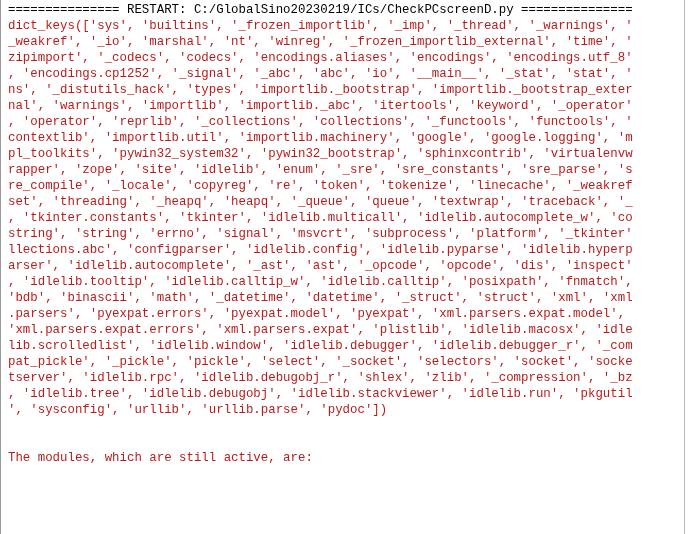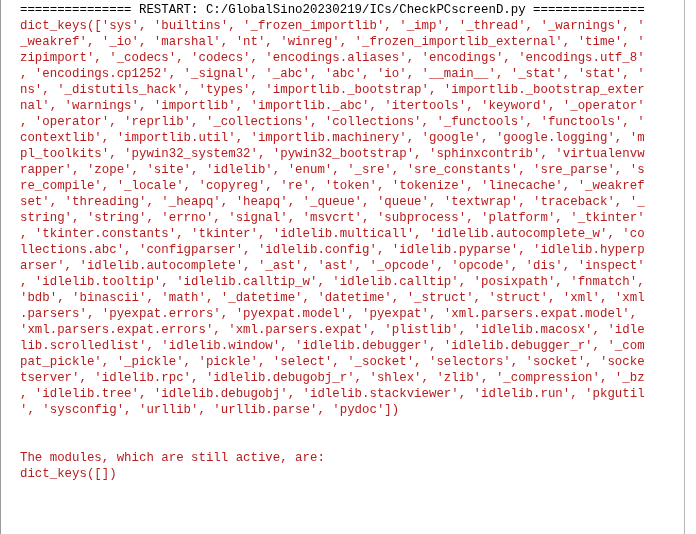--- a/index.html
+++ b/index.html
@@ -41,7 +41,7 @@
     top: 0;
     width: 684px;
     height: 534px;
-    padding: 2px 0 0 20px;
+    padding: 2px 0 0 8px;
     box-sizing: border-box;
     overflow: hidden;
   }

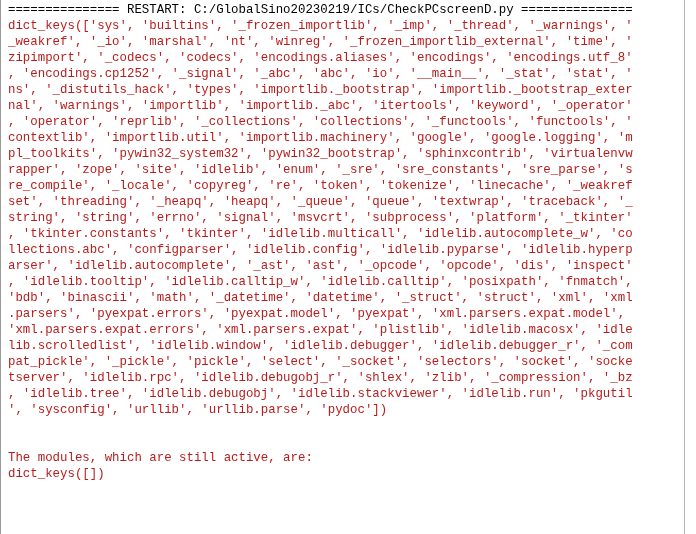--- a/index.html
+++ b/index.html
@@ -80,8 +80,8 @@
         <div class="line">rapper', 'zope', 'site', 'idlelib', 'enum', '_sre', 'sre_constants', 'sre_parse', 's</div>
         <div class="line">re_compile', '_locale', 'copyreg', 're', 'token', 'tokenize', 'linecache', '_weakref</div>
         <div class="line">set', 'threading', '_heapq', 'heapq', '_queue', 'queue', 'textwrap', 'traceback', '_</div>
+        <div class="line">, 'tkinter.constants', 'tkinter', 'idlelib.multicall', 'idlelib.autocomplete_w', 'co</div>
         <div class="line">string', 'string', 'errno', 'signal', 'msvcrt', 'subprocess', 'platform', '_tkinter'</div>
-        <div class="line">, 'tkinter.constants', 'tkinter', 'idlelib.multicall', 'idlelib.autocomplete_w', 'co</div>
         <div class="line">llections.abc', 'configparser', 'idlelib.config', 'idlelib.pyparse', 'idlelib.hyperp</div>
         <div class="line">arser', 'idlelib.autocomplete', '_ast', 'ast', '_opcode', 'opcode', 'dis', 'inspect'</div>
         <div class="line">, 'idlelib.tooltip', 'idlelib.calltip_w', 'idlelib.calltip', 'posixpath', 'fnmatch',</div>

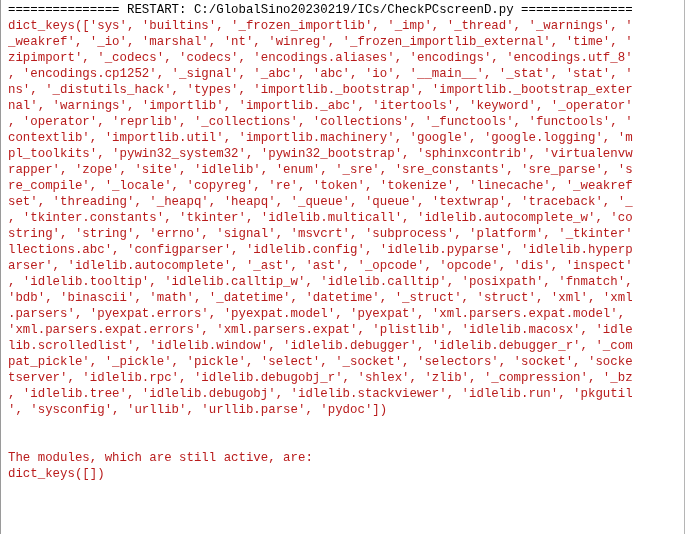--- a/index.html
+++ b/index.html
@@ -96,7 +96,6 @@
         <div class="line blank">&nbsp;</div>
         <div class="line blank">&nbsp;</div>
         <div class="line">The modules, which are still active, are:</div>
-        <div class="line">dict_keys([])</div>
       </div>
   </div>
 </div>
*-*-*
* _Description of the task_: Because the pictures are not wanted, retype every record exactly without them.

* _Completed exercise_:
--- a/index.html
+++ b/index.html
@@ -41,7 +41,7 @@
     top: 0;
     width: 684px;
     height: 534px;
-    padding: 2px 0 0 20px;
+    padding: 2px 0 0 8px;
     box-sizing: border-box;
     overflow: hidden;
   }

--- a/index.html
+++ b/index.html
@@ -80,8 +80,8 @@
         <div class="line">rapper', 'zope', 'site', 'idlelib', 'enum', '_sre', 'sre_constants', 'sre_parse', 's</div>
         <div class="line">re_compile', '_locale', 'copyreg', 're', 'token', 'tokenize', 'linecache', '_weakref</div>
         <div class="line">set', 'threading', '_heapq', 'heapq', '_queue', 'queue', 'textwrap', 'traceback', '_</div>
+        <div class="line">, 'tkinter.constants', 'tkinter', 'idlelib.multicall', 'idlelib.autocomplete_w', 'co</div>
         <div class="line">string', 'string', 'errno', 'signal', 'msvcrt', 'subprocess', 'platform', '_tkinter'</div>
-        <div class="line">, 'tkinter.constants', 'tkinter', 'idlelib.multicall', 'idlelib.autocomplete_w', 'co</div>
         <div class="line">llections.abc', 'configparser', 'idlelib.config', 'idlelib.pyparse', 'idlelib.hyperp</div>
         <div class="line">arser', 'idlelib.autocomplete', '_ast', 'ast', '_opcode', 'opcode', 'dis', 'inspect'</div>
         <div class="line">, 'idlelib.tooltip', 'idlelib.calltip_w', 'idlelib.calltip', 'posixpath', 'fnmatch',</div>

--- a/index.html
+++ b/index.html
@@ -96,7 +96,6 @@
         <div class="line blank">&nbsp;</div>
         <div class="line blank">&nbsp;</div>
         <div class="line">The modules, which are still active, are:</div>
-        <div class="line">dict_keys([])</div>
       </div>
   </div>
 </div>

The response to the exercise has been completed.